# Batch Script pulling from txt and using txt lines as variables



## Foremore (Feb 4, 2011)

I have been writting backup scripts for a while now and I wanted to make everything very easy to work with and use.
what I want is a batch script that reads off a text file that lists the file locations and sets them to a variable. then using each variable i want to throw it through a for loop sending each location through robocopy command and backing them up to the source directory of the exe.

here are my problems:
below I have posted my code. I have found ways to grab the locations off the text file and make them a variable.
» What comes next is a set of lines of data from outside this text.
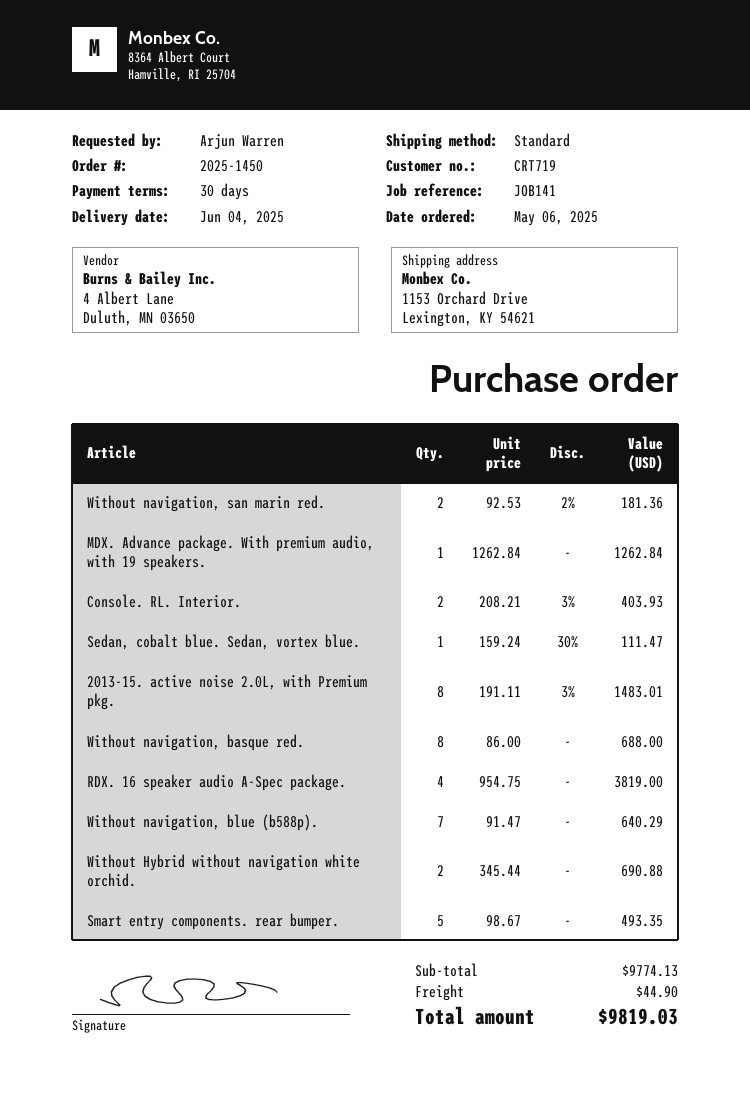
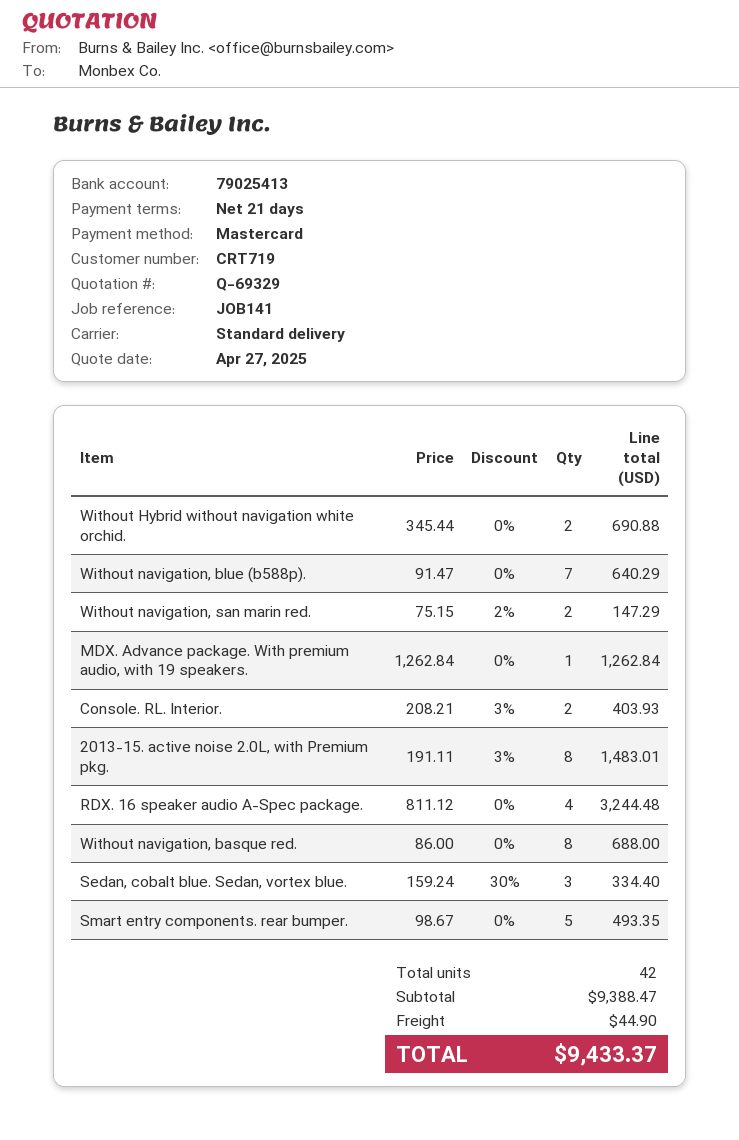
payment terms: 30 days -> 21 days
Without navigation, san marin red.: 2 x 92.53 - 2% = 181.36 -> 2 x 75.15 - 2% = 147.29
Sedan, cobalt blue. Sedan, vortex blue.: 1 x 159.24 - 30% = 111.47 -> 3 x 159.24 - 30% = 334.40
RDX. 16 speaker audio A-Spec package.: 4 x 954.75 = 3819.00 -> 4 x 811.12 = 3244.48
subtotal: 9774.13 -> 9388.47
total: 9819.03 -> 9433.37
What I haven't found is how to send those variables 1 by one through the robocopy command till no more variables exist then leave the for loop. Below is the code I thought that would work but it just exits out of the script without an error. I have edited out some stuff and kept it as simple as I can.


```
@Echo Off
echo ### Mirroring...
 
:: this will grab each line of the locations text file and set it to a variable %%I
:: it will take the variable %%I and use it to know the next location to copy to external using the robocopy command
 
SetLocal EnableDelayedExpansion
 
Set InputFile="C:\locations.txt"
 
For /F "tokens=*" %%I IN (%InputFile%) DO (
Set location="%%I"
 
:: echo location for logging
echo %location% >>%logging%
 
::robocopy command pulling variables from almost everywhere
ROBOCOPY %location% %dest% %what% %options% 
 
::report errorlevel
echo %ERRORLEVEL% >>%logging%
 
 
)
EndLocal
```

I also posted this in the wrong place under software and development... if anyone can let me know how to delete the other or let me know what to do that would be great.


----------



## Foremore (Feb 4, 2011)

update:

So I found a similar forum about this very topic doing something about the same. I looked into how he did it and made my own variation. it will make the variables right but still having difficutly calling them one by one and sending them through the robocopy command. Marked n orange next to the code is my problem.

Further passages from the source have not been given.